A yo-yo-shaped device mounted on a horizontal frictionless axis is used to lift a 19-kg box. The outer radius R of the device is 0.50 m, and the radius r of the hub is 0.20 m. When a constant horizontal force Fapp of magnitude 154 N is applied to a rope wrapped around the outside of the device, the box, which is suspended from a rope wrapped around the hub, has an upward acceleration of magnitude 0.80 m/s2 What is the rotational inertia of the device about its axis of rotation?

Question

A yo-yo-shaped device mounted on a horizontal frictionless axis is used to lift a 19-kg box. The outer radius R of the device is 0.50 m, and the radius r of the hub is 0.20 m. When a constant horizontal force Fapp of magnitude 154 N is applied to a rope wrapped around the outside of the device, the box, which is suspended from a rope wrapped around the hub, has an upward acceleration of magnitude 0.80 m/s2 What is the rotational inertia of the device about its axis of rotation? 
>>>>>>>>>>>>>>>>>>>>>>>>>. 
Do I first need to calculate Fg where Fg = m*g = (19)(9.8) = 186.2 N??? Then Fsum = Fapp + Fg = 154 + 186.2 = 340.2 N. I know that I can also find the tilt angle theta where theta = arctan (Fapp/Fg) = 39.59 degrees but I am not sure if I need that. What should I do next???

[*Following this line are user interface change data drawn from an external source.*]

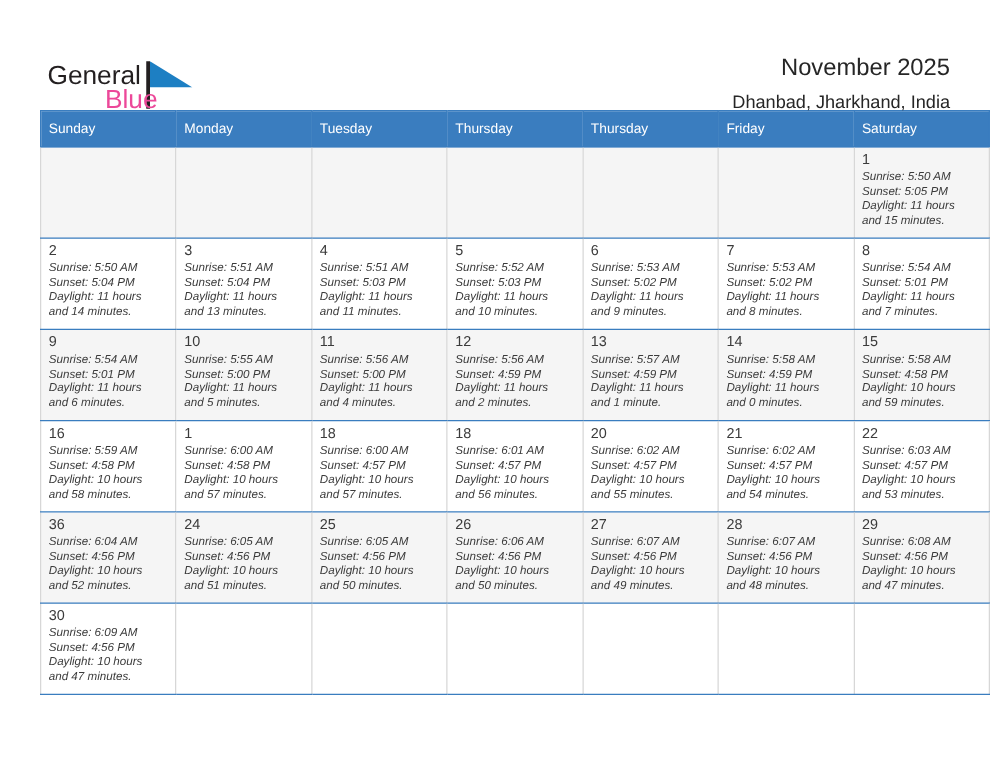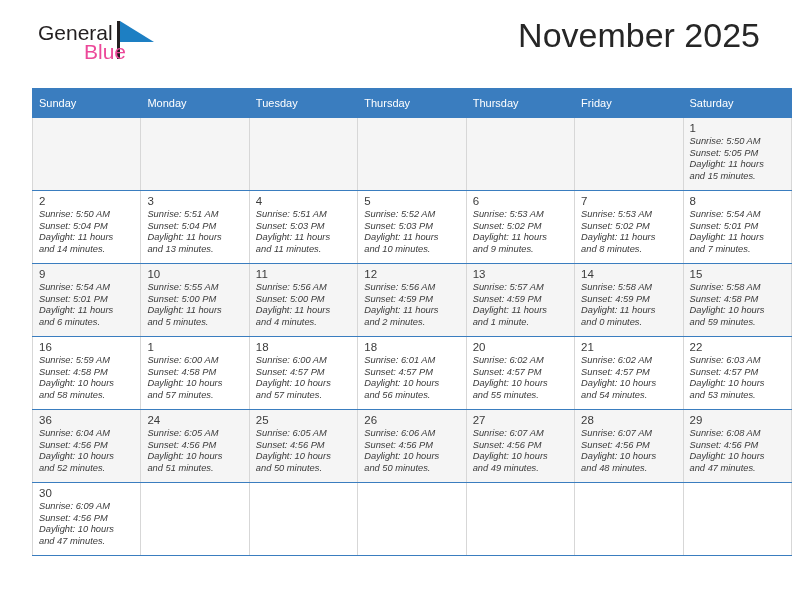"General" .header { padding-top: 16px -> 44px }
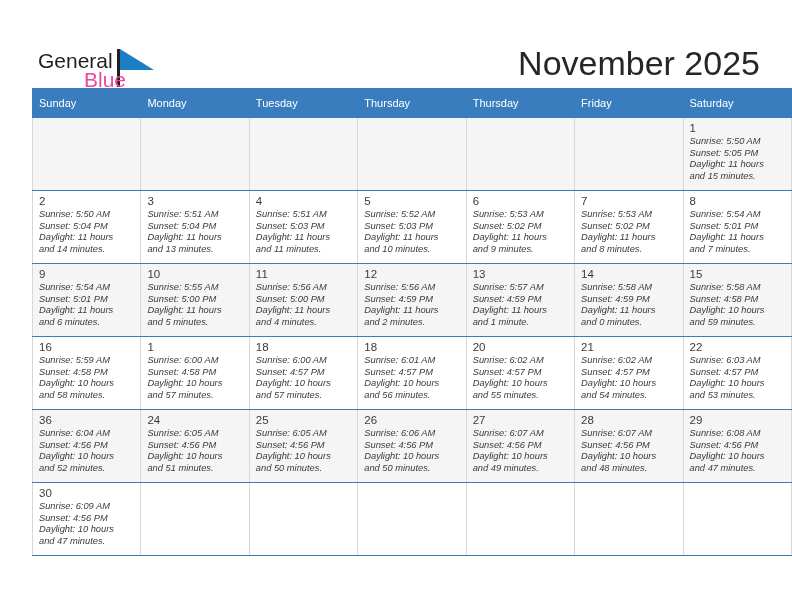"November 2025" .cal-title { font-size: 34px -> 19px }
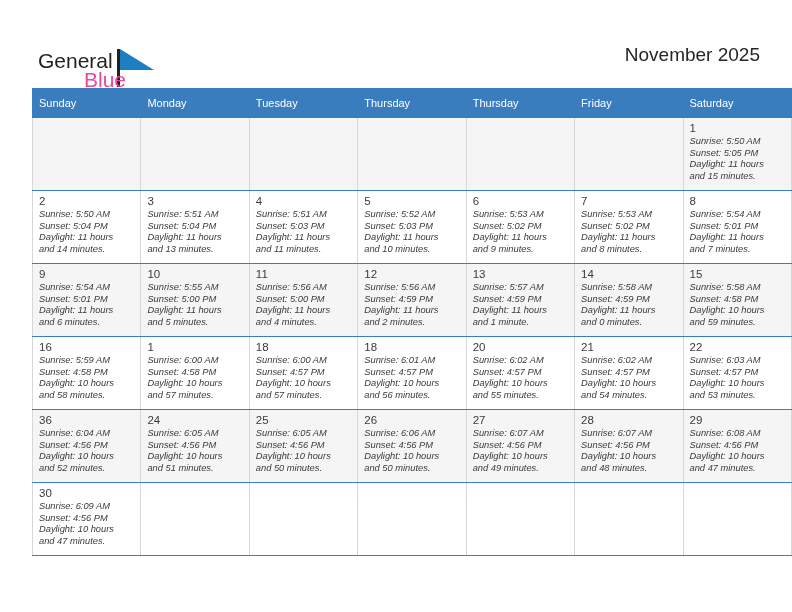"Dhanbad, Jharkhand, India" div.cal-subtitle { html: none -> <div>Dhanbad, Jharkhand, India</div> }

I am not certain of the picture. What I see is a rope on the inner hub pulling a weight.

force*innerradius= torque slowing down

Outer force*outer radius - lifting force*inner radius= I*angularacceleration

Now, be careful here: the lifting force is 19g + 19*acceleration, where acceleration is innerradius*angularacceleration

so solve for I, you know all else. I have no idea of a tilt angle entering here.